(RECORDS FOR PROCESSING)
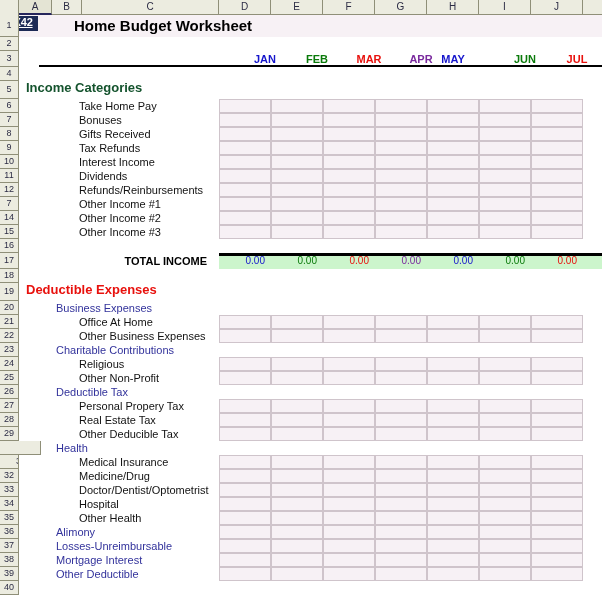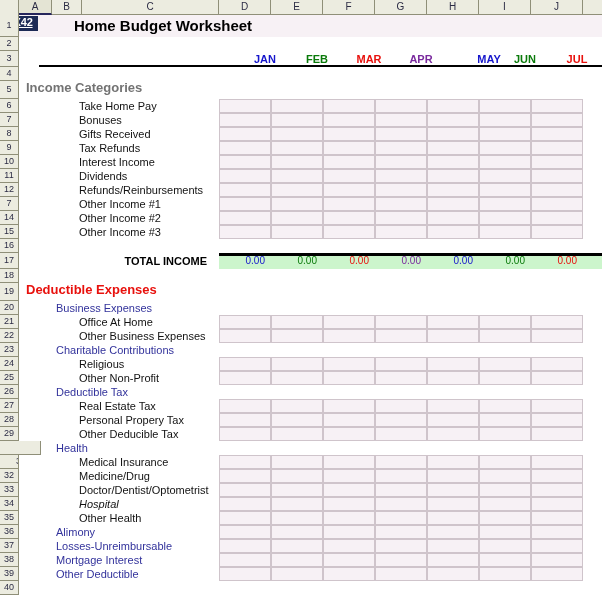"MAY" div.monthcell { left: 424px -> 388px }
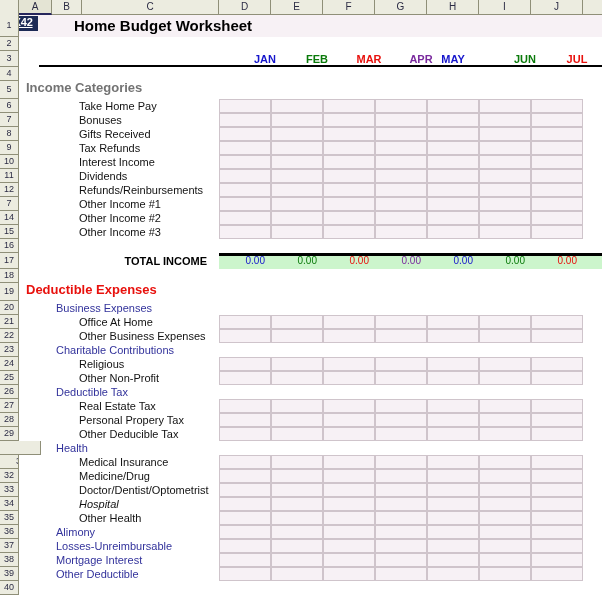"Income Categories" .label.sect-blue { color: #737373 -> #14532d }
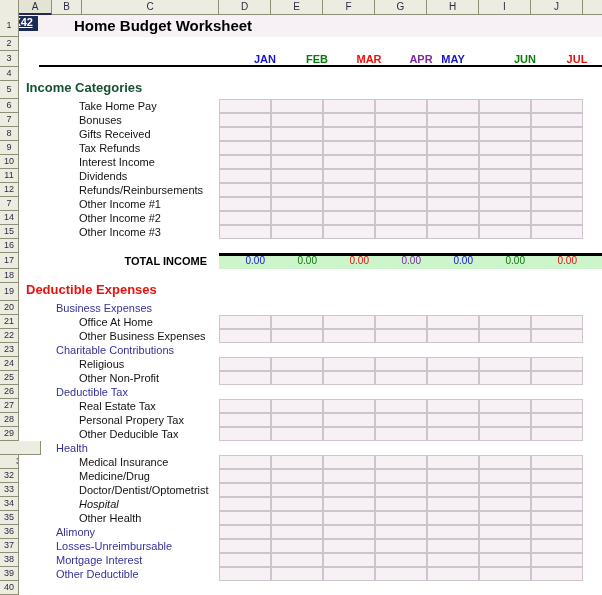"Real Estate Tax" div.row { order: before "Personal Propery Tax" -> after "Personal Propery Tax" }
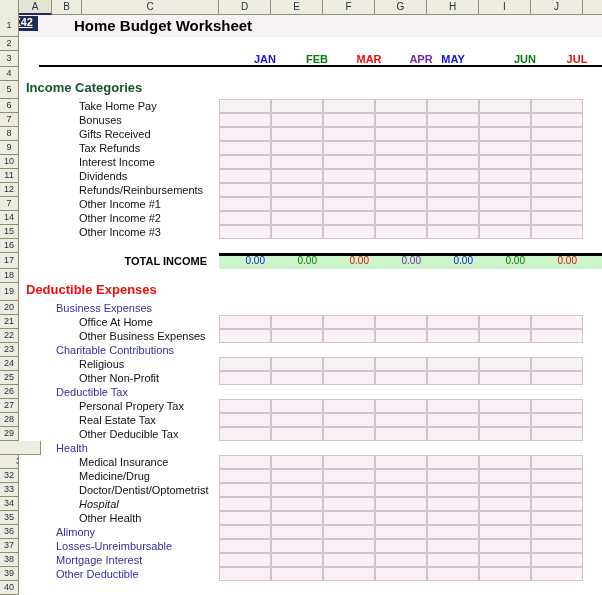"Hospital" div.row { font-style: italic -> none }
(End RECORDS FOR PROCESSING)
(RECORDS FOR PROCESSING)
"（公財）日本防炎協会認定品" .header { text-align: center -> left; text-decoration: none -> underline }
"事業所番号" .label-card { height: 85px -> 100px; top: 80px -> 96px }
(End RECORDS FOR PROCESSING)
(RECORDS FOR PROCESSING)
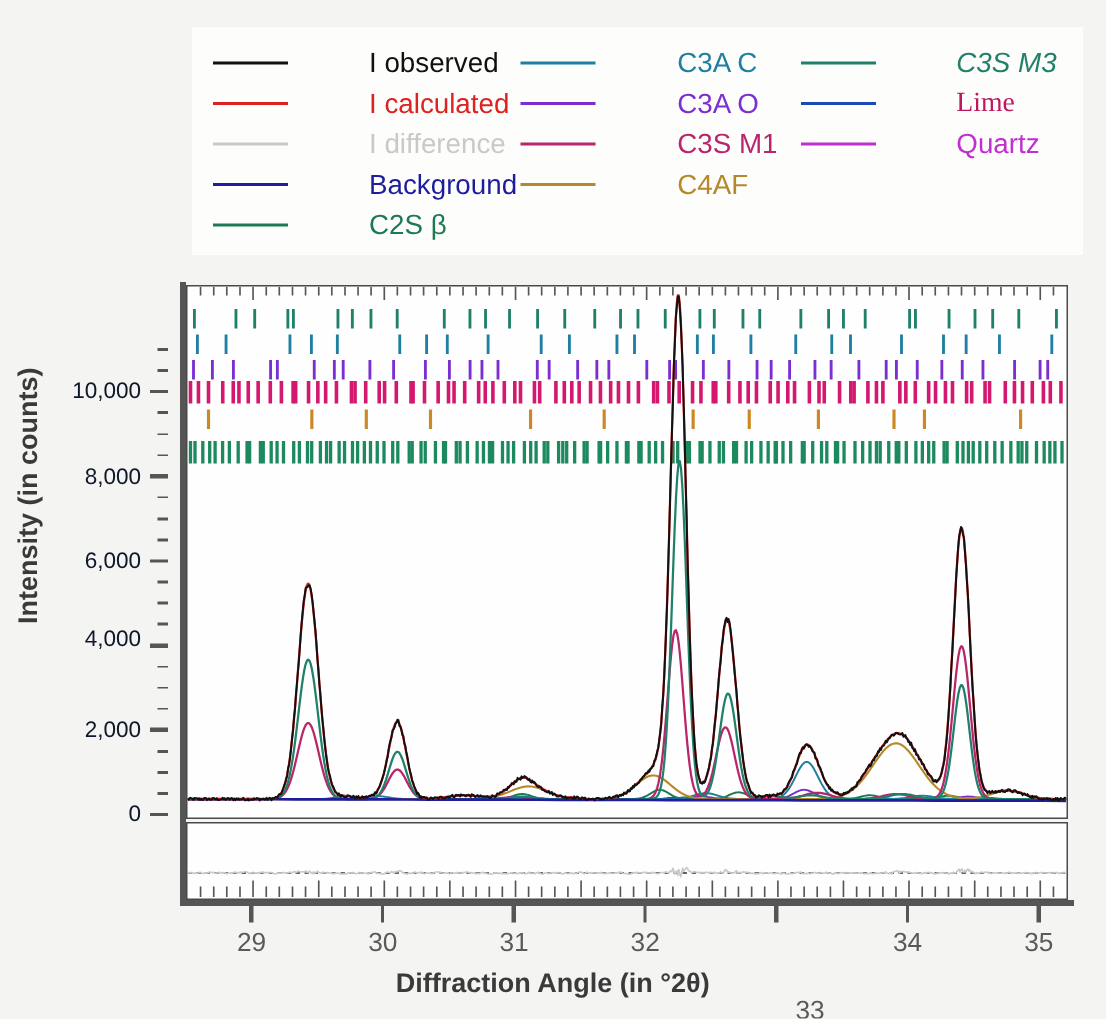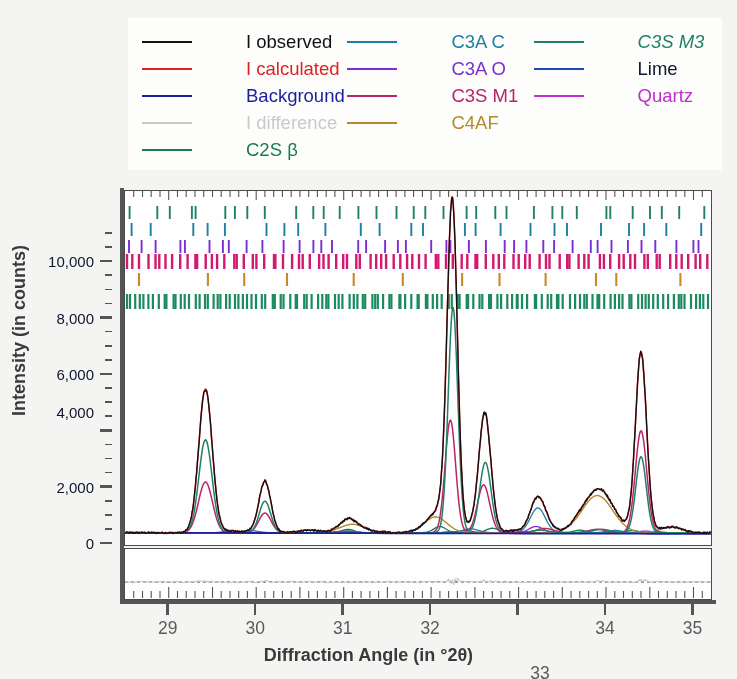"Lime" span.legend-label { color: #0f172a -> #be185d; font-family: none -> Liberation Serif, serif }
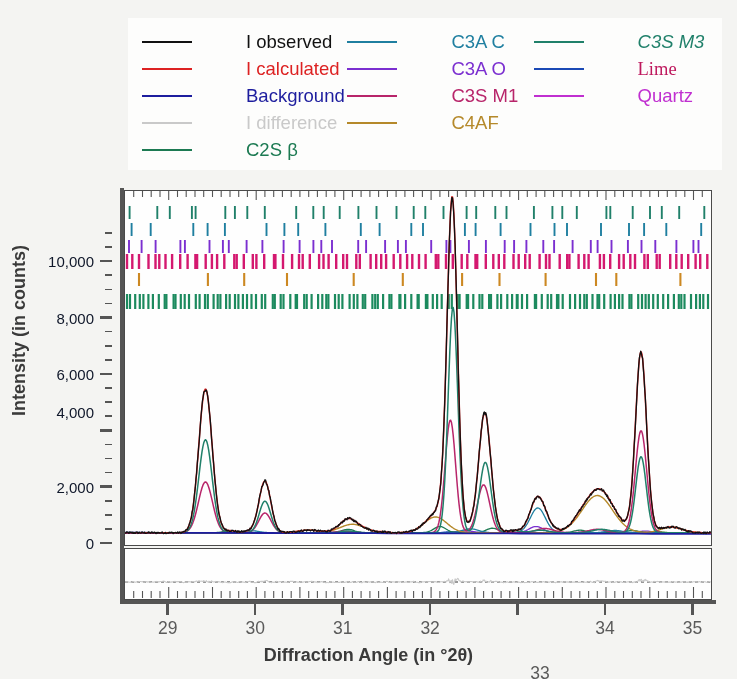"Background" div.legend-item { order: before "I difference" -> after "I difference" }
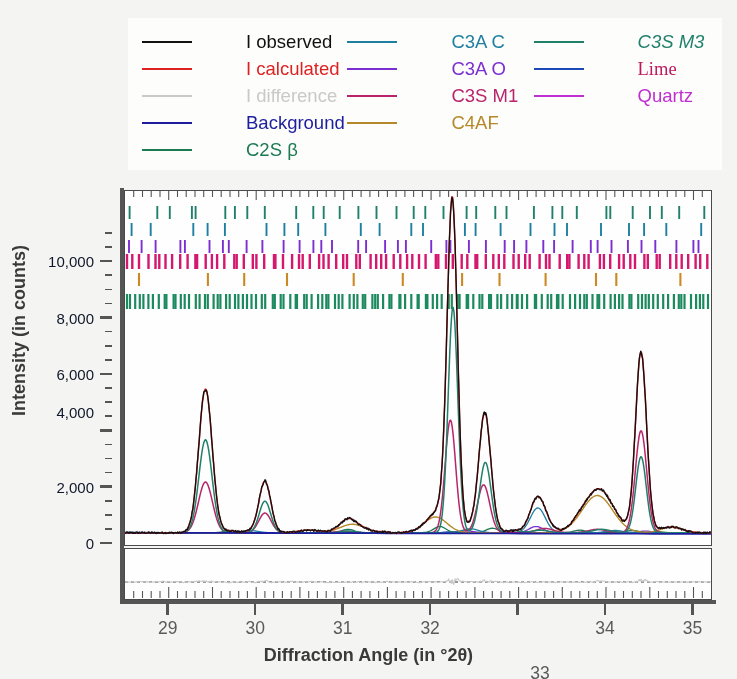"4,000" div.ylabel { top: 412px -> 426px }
(End RECORDS FOR PROCESSING)
## [GOAL OF THE EXERCISE]
From the data above, output exactly the lines between the one containing "text-align: center ->" and the one containing "height: 85px ->", counting both of them.

## [OUTPUT FOR THIS EXERCISE]
"（公財）日本防炎協会認定品" .header { text-align: center -> left; text-decoration: none -> underline }
"事業所番号" .label-card { height: 85px -> 100px; top: 80px -> 96px }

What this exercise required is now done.